UNITED STATES DISTRICT COURT FOR THE NORTHERN DISTRICT OF ILLINOIS EASTERN DIVISION
Jul 30, 2020
No. 18 CV 6748 (N.D. Ill. Jul. 30, 2020)

Opinion

No. 18 CV 6748

07-30-2020

SHARIEK WILLIAMS, Plaintiff, v. WILLIAM RANKIN, et al., Defendants.


MEMORANDUM OPINION AND ORDER

Shariek Williams needed colostomy-reversal surgery but never received the operation while incarcerated at different correctional facilities. He alleges the medical staff, healthcare provider, prison wardens, and the Illinois Department of Corrections ignored his serious medical needs in violation of his Eighth Amendment rights. The wardens and IDOC move to dismiss. Their motion is granted.

I. Legal Standard

A complaint must contain a short and plain statement that plausibly suggests the violation of a legal right. Fed. R. Civ. P. 8(a)(2); Bell Atl. Corp. v. Twombly, 550 U.S. 544, 556-58 (2007); Ashcroft v. Iqbal, 556 U.S. 662, 677-80 (2009). At the motion to dismiss stage, I accept the plaintiff's factual allegations as true and draw all reasonable inferences in his favor, but do not accept bare assertions, conclusory statements, or legal conclusions. Iqbal at 678-79.

II. Facts

Shariek Williams underwent a colostomy, a surgical procedure that diverts the colon to an artificial opening in the abdominal wall. [20] ¶ 17. Because colostomy patients lose the ability to control their bowel movements and defecate naturally, a bag is attached to the abdominal opening to collect the patient's feces. Id. ¶¶ 17, 18. Williams's physician told him the colostomy could be reversed, which would remove the bag and allow Williams to regain control of his bowel movements—reducing the pain, discomfort, and stress he experienced. Id. ¶ 18.

Bracketed numbers refer to entries on the district court docket and page numbers are taken from the CM/ECF header placed at the top of filings.
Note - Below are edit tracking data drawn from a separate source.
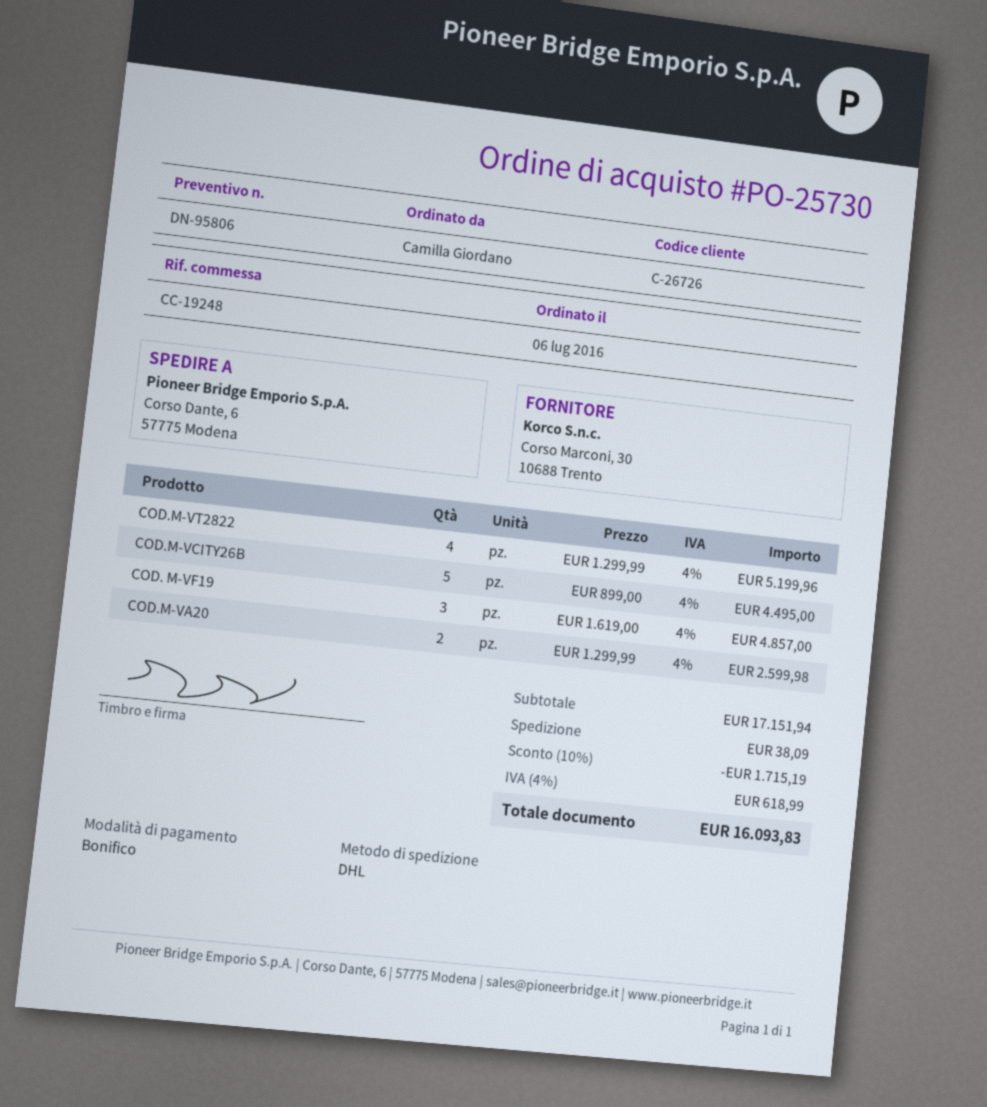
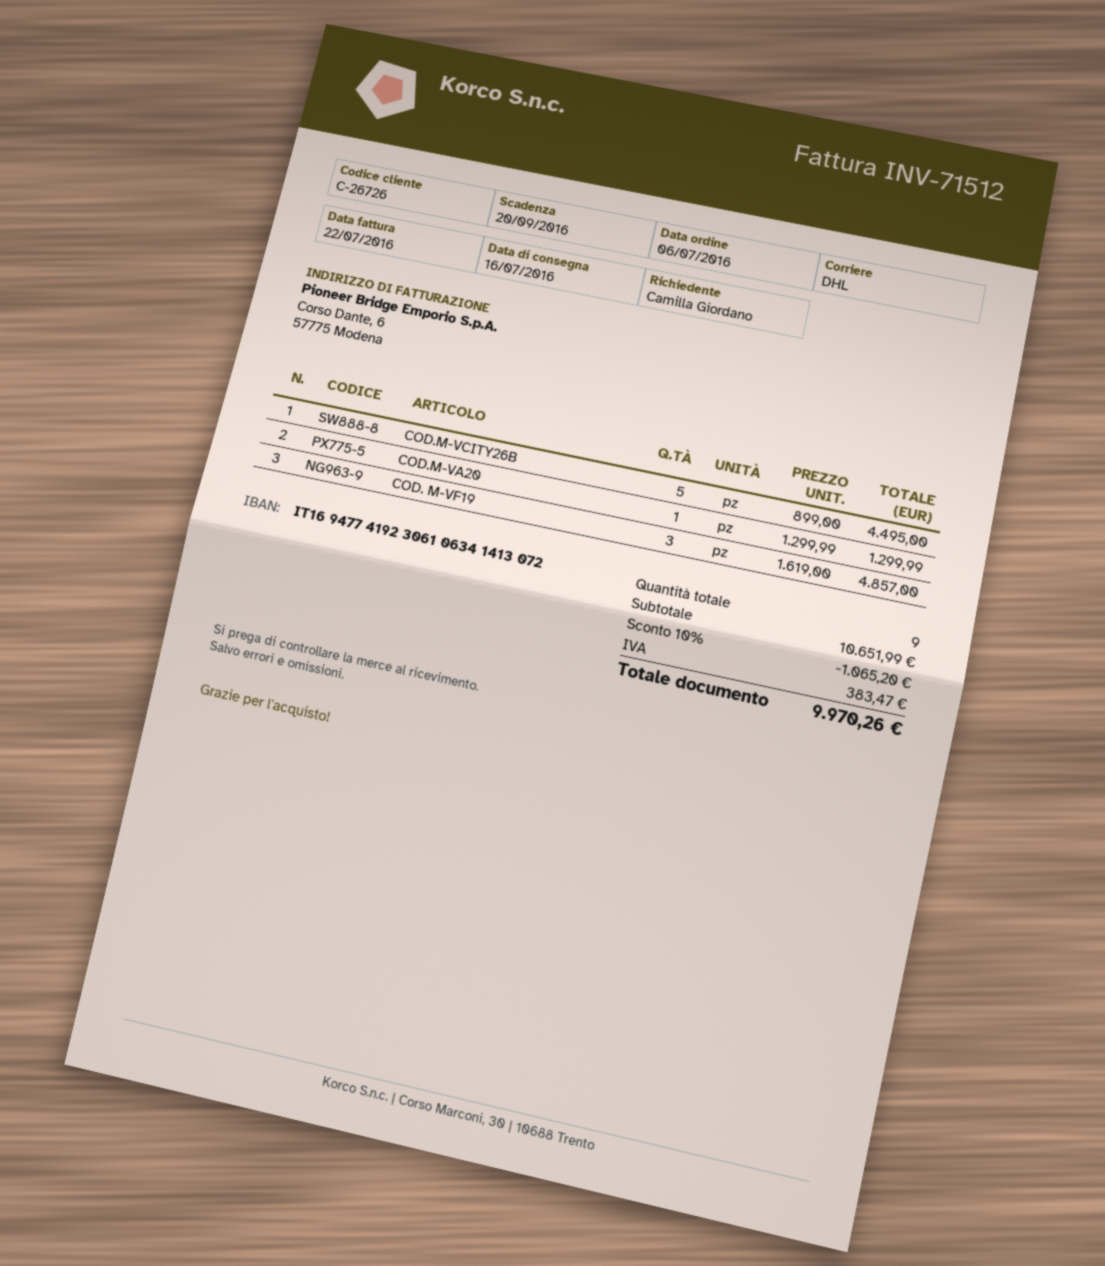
COD.M-VT2822: 4 x 1299.99 = 5199.96 -> none
COD.M-VA20: 2 x 1299.99 = 2599.98 -> 1 x 1299.99 = 1299.99
subtotal: 17151.94 -> 10651.99
discount: 10% = 1715.19 -> 10% = 1065.20
shipping: 38.09 -> none
tax: 618.99 -> 383.47
total: 16093.83 -> 9970.26

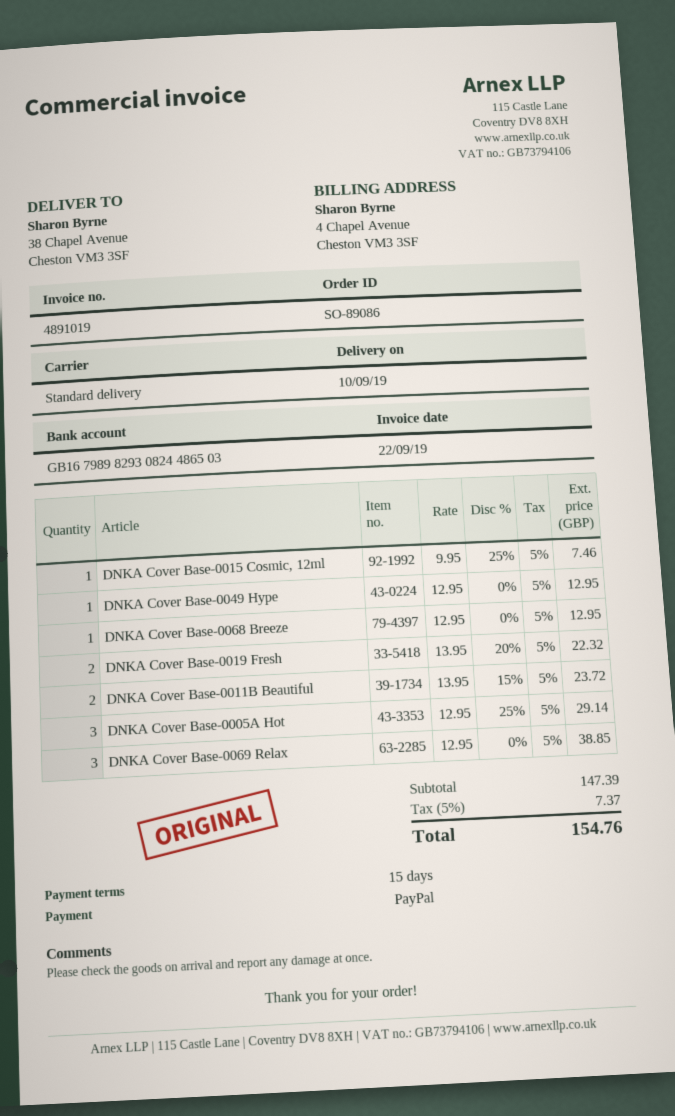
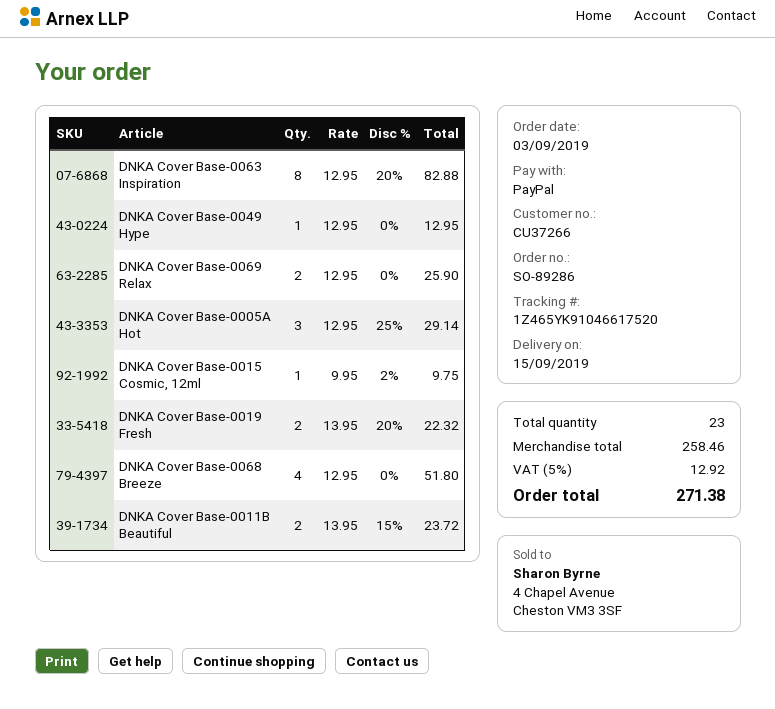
order number: SO-89086 -> SO-89286
delivery date: 2019-09-10 -> 2019-09-15
DNKA Cover Base-0015 Cosmic, 12ml: 1 x 9.95 - 25% = 7.46 -> 1 x 9.95 - 2% = 9.75
DNKA Cover Base-0068 Breeze: 1 x 12.95 = 12.95 -> 4 x 12.95 = 51.80
DNKA Cover Base-0069 Relax: 3 x 12.95 = 38.85 -> 2 x 12.95 = 25.90
DNKA Cover Base-0063 Inspiration: none -> 8 x 12.95 - 20% = 82.88
subtotal: 147.39 -> 258.46
tax: 5% = 7.37 -> 5% = 12.92
total: 154.76 -> 271.38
Delaying reversal surgery risks complications in the patient's recovery. See id. While waiting for the surgery, Williams was incarcerated at several correctional facilities: East Moline Correctional Center, run by wardens Mark Williams and Christine Brannon, from November 2015 to February 2016; Illinois River Correctional Center, run by warden Justin Hammers, from March to September 2016; Pontiac Correctional Center, run by warden Michael Melvin, from September to December 2016; Stateville Correctional Center, run by wardens Randy Pfister, Walter Nicholson, and Sherwin Miles, from January 2017 to February 2019; and Lawrence Correctional Center, run by warden Dee Dee Brookhart, from February until Williams's release in August 2019. Id. ¶¶ 5, 12-16. At each facility, Williams told the medical directors and medical staff that he needed a colostomy reversal, which they denied. Id. ¶¶ 19, 22-23. He complained to each warden. Id. ¶ 21. The wardens, medical directors, and medical staff authorized daily showers. Id. ¶ 20. The medical directors at Stateville told Williams the procedure was too costly and would not be paid for. Id. ¶¶ 20, 25. Williams alleges the wardens disciplined him for asserting his constitutional rights instead of helping him get the reversal surgery and appropriate medical care. Id. ¶¶ 21, 26.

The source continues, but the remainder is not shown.